FootballFestNI – Put the Boot into Racism
Loyalists hoping to put boot into racism
Published in the News Letter on Friday 27 May 2011
Help to Unite Against Hate, Charter for NI are hosing an anti-racist 7 a side football festival. After a day of 20 teams competing to be champions of the day. Evening all teams will celebrate with Entertainment by Elvis, tickets cost £10 with half of the proceeds being donated to the Jaxon Kelly appeal for Meningitis Research NI. Please PM for tickets, or add Charter NI to your list. Sat 28th May 2011Shorts Club. The tournament kicks off at midday and the evening entertainment begins at 7pm. Picture By: Arthur Allison.
LOYALISTS in east Belfast are seeking to kick “negative stereotypes” into touch – by hosting a multi-ethnic football tournament.
The inaugural sporting event will involve over 400 people from local communities and various ethnic minorities – including participating teams from African and Polish backgrounds.
Organisers are hopeful the football showpiece – involving both men and women – will help to address issues around ethnic minorities who come to work in the province and help those families who want to integrate fully into Ulster life.
They also wish, through a common love of sport, to reverse the damaging image that the loyalist community has in relation to hate crime and ethnic intolerance.
The seven-a-side football festival – taking place at Shorts Recreational Club’s grounds on the Holywood Road tomorrow – is the brainchild of independent think tank, Charter for Northern Ireland.
Managing director of the organisation, Frankie Gallagher, insisted hosting the event would go some way to addressing the perception that the loyalist community is “racially intolerant”.

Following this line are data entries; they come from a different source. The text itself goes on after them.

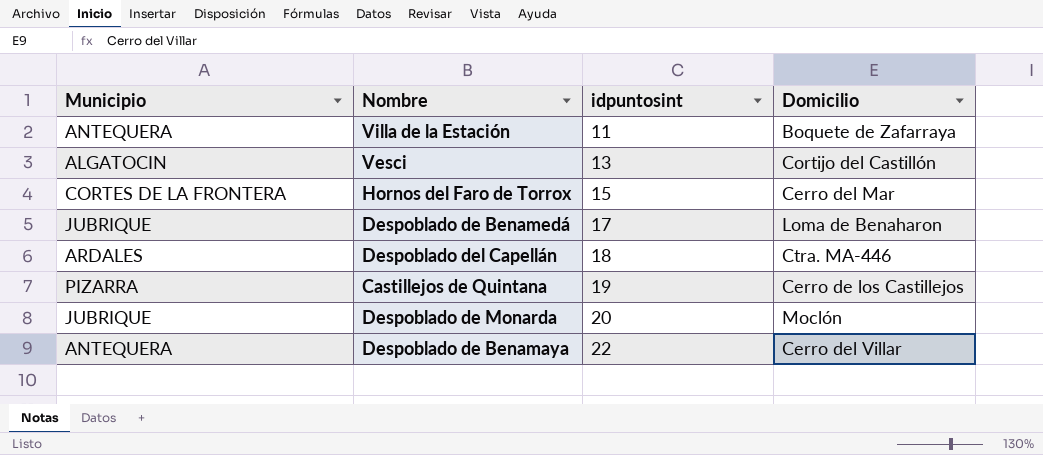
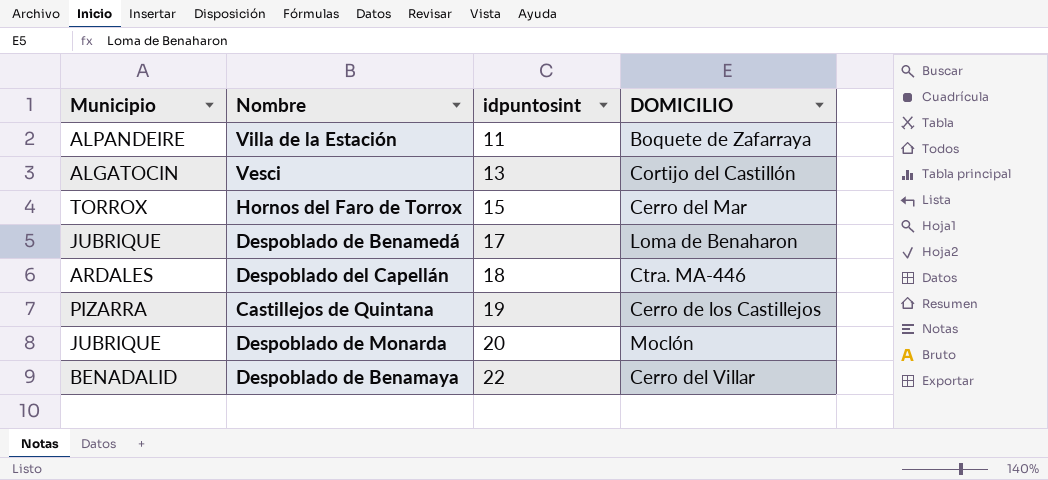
column name: Domicilio -> DOMICILIO
Villa de la Estación | Municipio: ANTEQUERA -> ALPANDEIRE
Hornos del Faro de Torrox | Municipio: CORTES DE LA FRONTERA -> TORROX
Despoblado de Benamaya | Municipio: ANTEQUERA -> BENADALID

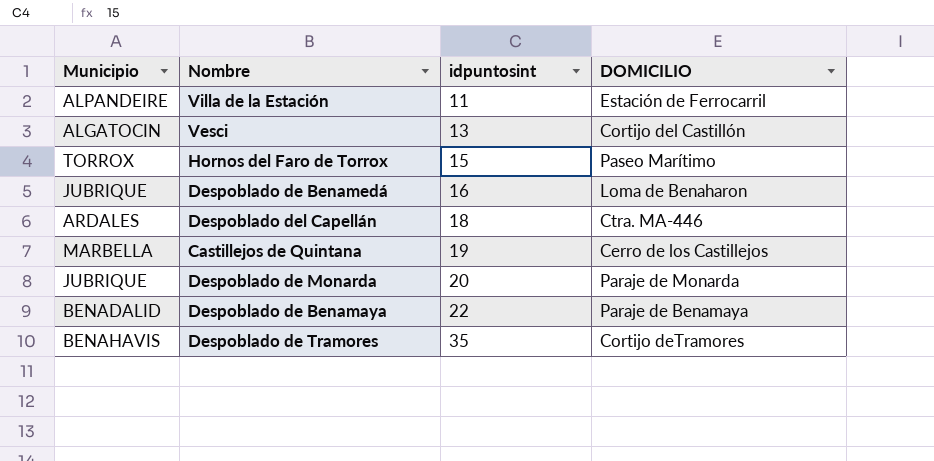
Villa de la Estación | DOMICILIO: Boquete de Zafarraya -> Estación de Ferrocarril
Hornos del Faro de Torrox | DOMICILIO: Cerro del Mar -> Paseo Marítimo
Despoblado de Benamedá | idpuntosint: 17 -> 16
Castillejos de Quintana | Municipio: PIZARRA -> MARBELLA
Despoblado de Monarda | DOMICILIO: Moclón -> Paraje de Monarda
Despoblado de Benamaya | DOMICILIO: Cerro del Villar -> Paraje de Benamaya
row Despoblado de Tramores: none -> BENAHAVIS | 35 | Cortijo deTramores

“What we are trying to do in practical ways is demonstrate to people that we are holding the hand out in friendship and trying to engage with those who are coming to parts of Northern Ireland.

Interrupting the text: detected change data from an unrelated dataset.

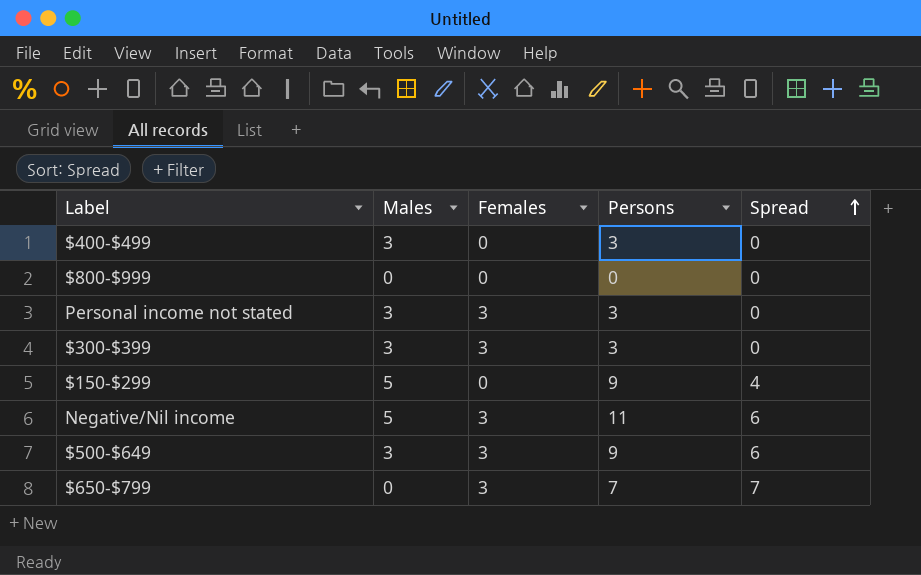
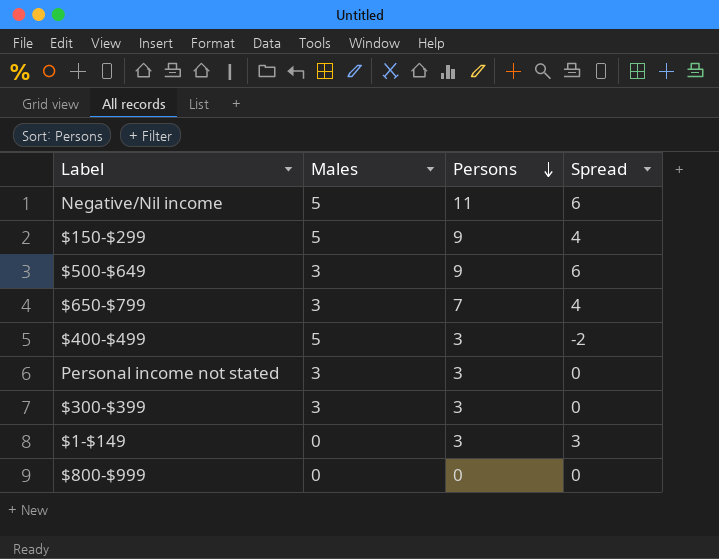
row order: Spread ascending -> Persons descending
column Females | position: 3 -> none
$650-$799 | Males: 0 -> 3
$650-$799 | Spread: 7 -> 4
$400-$499 | Males: 3 -> 5
$400-$499 | Spread: 0 -> -2
row $1-$149: none -> 0 | 3 | 3

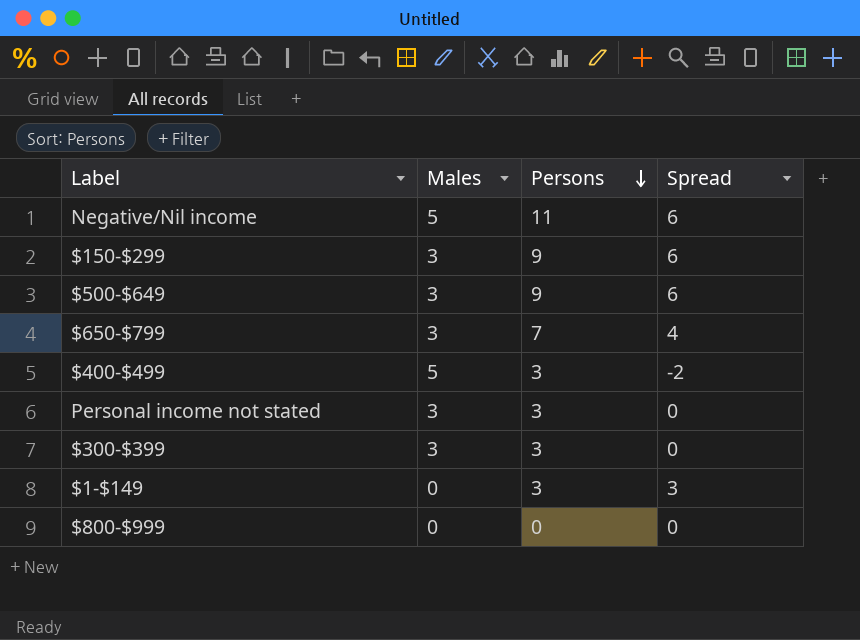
$150-$299 | Males: 5 -> 3
$150-$299 | Spread: 4 -> 6

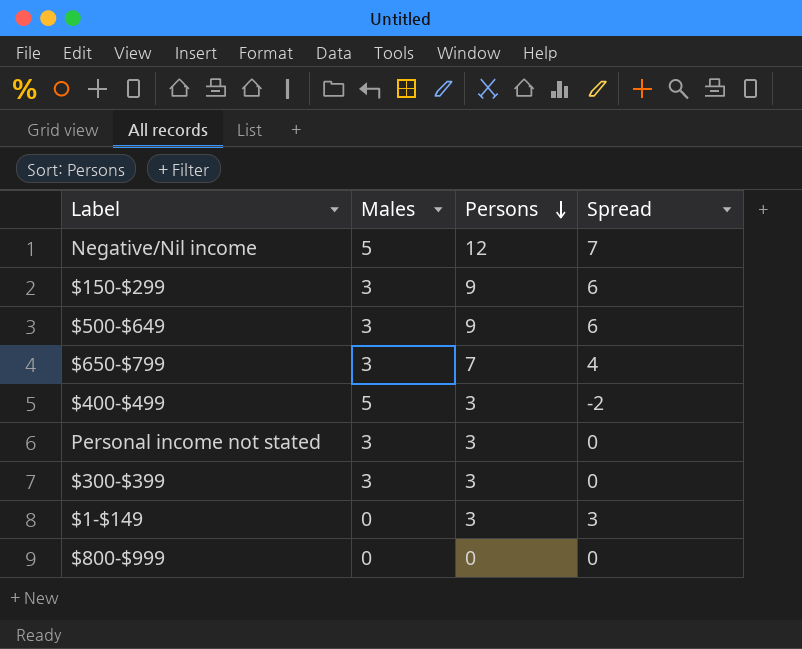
Negative/Nil income | Persons: 11 -> 12
Negative/Nil income | Spread: 6 -> 7

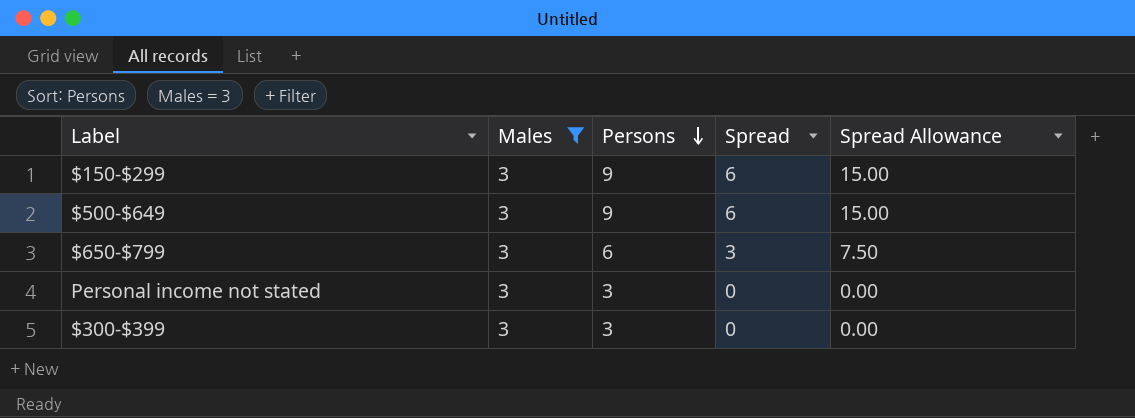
filter: none -> Males = 3
column Spread Allowance | formula: none -> [Spread] * 2.5
$650-$799 | Persons: 7 -> 6
$650-$799 | Spread: 4 -> 3

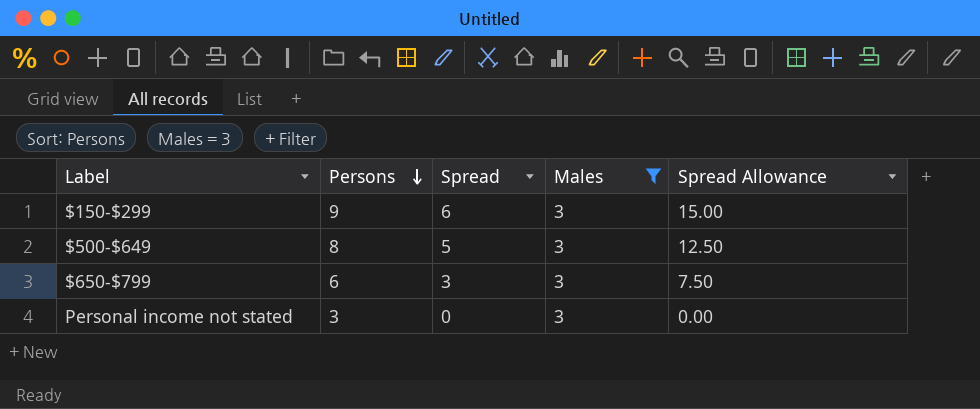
column Males | position: 2 -> 4
row $300-$399: 3 | 3 | 0 | 0.00 -> none
$500-$649 | Persons: 9 -> 8
$500-$649 | Spread: 6 -> 5
$500-$649 | Spread Allowance: 15.00 -> 12.50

“We are also trying to create a welcome to those looking to integrate into Northern Ireland society.
“This programme will enable the local unionist and loyalist community to engage with a wide range of ethnic peoples and, by doing so, improve their network and capacity to interact with them.”
Joining a total of nine teams made up solely of African and Polish-born players will be members of the travelling community.
Separate PSNI and Garda teams – who are currently partaking in a joint course relating to hate crimes – are also among the participants.
A cross-community team from east and west Belfast will take to the field together as well as members from both traditions acting as volunteers at the event.
Mr Gallagher said: “Not only is it breaking down barriers between Protestants and Catholics, both communities are also practically working together on a practical goal. It creates a common identity on issues that affect us all.”
Proceeds from a social event following the football festival will go towards the Meningitis Research Foundation, nominated by former Glentoran star Chris Walker.
Mr Walker’s young son, Jaxon, lost his life to the illness earlier this year.
Mr Gallagher added: “The majority of the loyalist-unionist community is very charitable and very giving when it comes to helping people who are in need. They do not deserve the stereotype that a minority of people within that community portray.”